Похоже, Тони не шутит. Шутки кончились. Ягоды на остролисте уже покраснели – я прохожу мимо нарядного куста каждое утро.
Красный, как кровь. Красный, как ярость. Красный, как пиджак, в котором Дэниэл был в тот вечер.
– Рождество похоже на поле битвы, закиданное сладкими пирожками, – однажды сказал он.
Я заподозрила, что брат это где-то вычитал, но он говорил так, будто сам придумал такое сравнение.
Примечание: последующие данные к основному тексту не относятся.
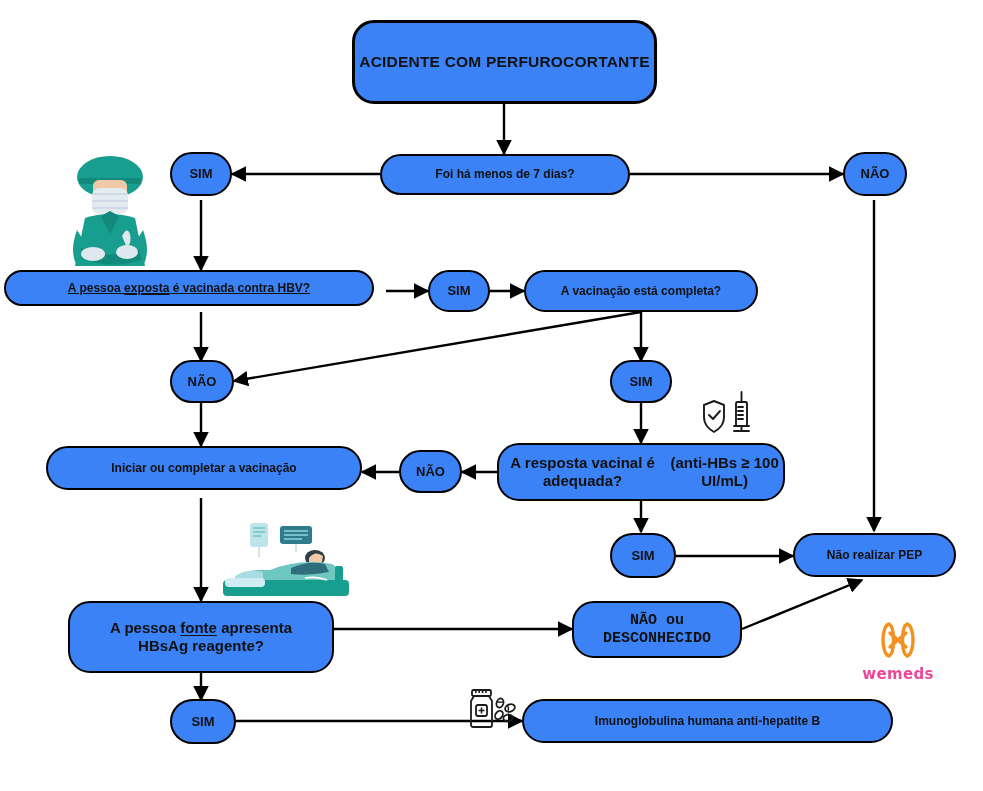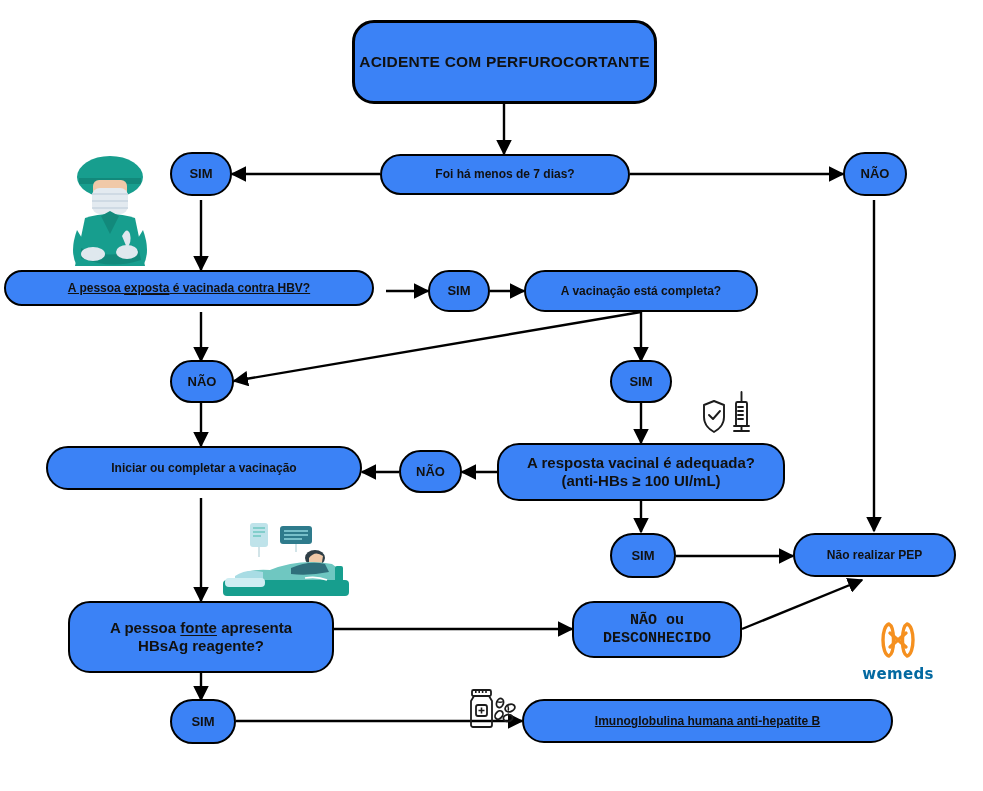"A resposta vacinal é adequada?" div.node { flex-direction: column -> row }
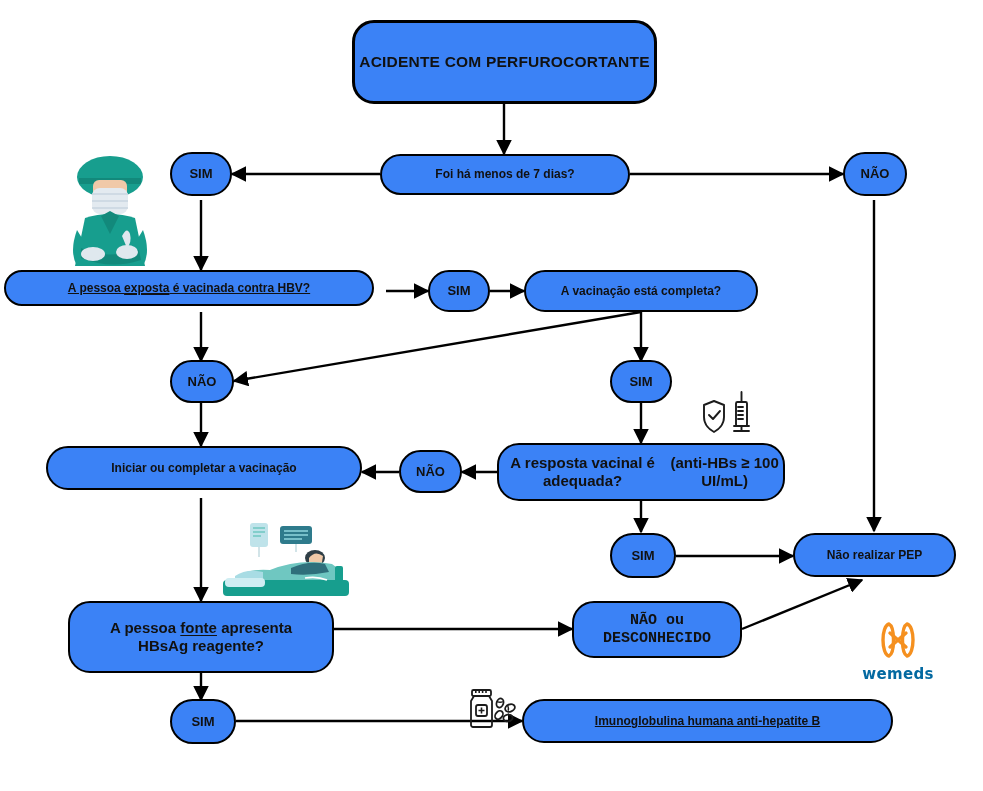"wemeds" .logo .word { color: #0369a1 -> #ec4899 }
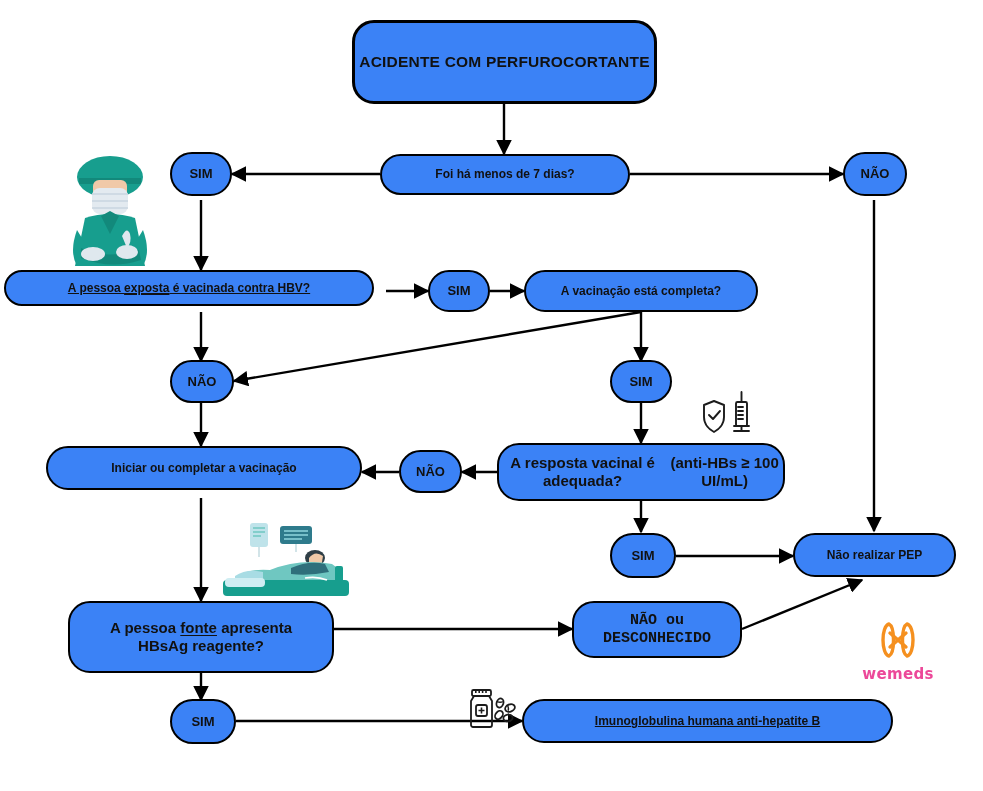"Imunoglobulina humana anti-hepatite B" div.node { text-decoration: underline -> none }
Сказано в любом случае метко. Эд просит, чтобы мы на день съездили к его родителям, а я хочу к своим.
– У моих больше никого нет, – подчеркнула я.
Мы до сих пор не договорились.
Интересно, как проведет так называемые каникулы Джо Томас? Навестит ли его кто-нибудь? Я запоздало раскаивалась, что отдала ему старый альбом Дэниэла. Я переступила черту. Что на меня нашло? Сегодняшний визит будет другим.
Глаза у Джо Томаса сверкали, как у тигра. «Тигр, тигр, жгучий страх, Ты горишь в ночных лесах…»[15] Одно из любимых стихотворений Дэниэла.
У Джо вырвалось почти рычание:
– Кто-то подсунул вам под дверь письмо с угрозами?
Утром по дороге в тюрьму Тони заявил, что пора поднять этот вопрос.
– Теперь, когда назначена дата заседания суда, надо его расшевелить, – сказал он и сжал губы. – Сдвинуть с мертвой точки. Спровоцировать – вдруг удастся выжать из него что-нибудь еще. Посмотреть, нет ли дыр в нашей аргументации.
Первая часть вполне удалась: на щеках Джо Томаса задвигались желваки, а руки, лежавшие на столе между Тони и мной, сжались в кулаки. Постер с «Надеждой» немного съехал по стене.
– Что в нем было написано?
– «Поможешь этому человеку, пожалеешь», – Тони отчеканил каждое слово, словно мы находились в зале суда. – Должен прибавить, – усмехнулся он, – что у автора хромает правописание.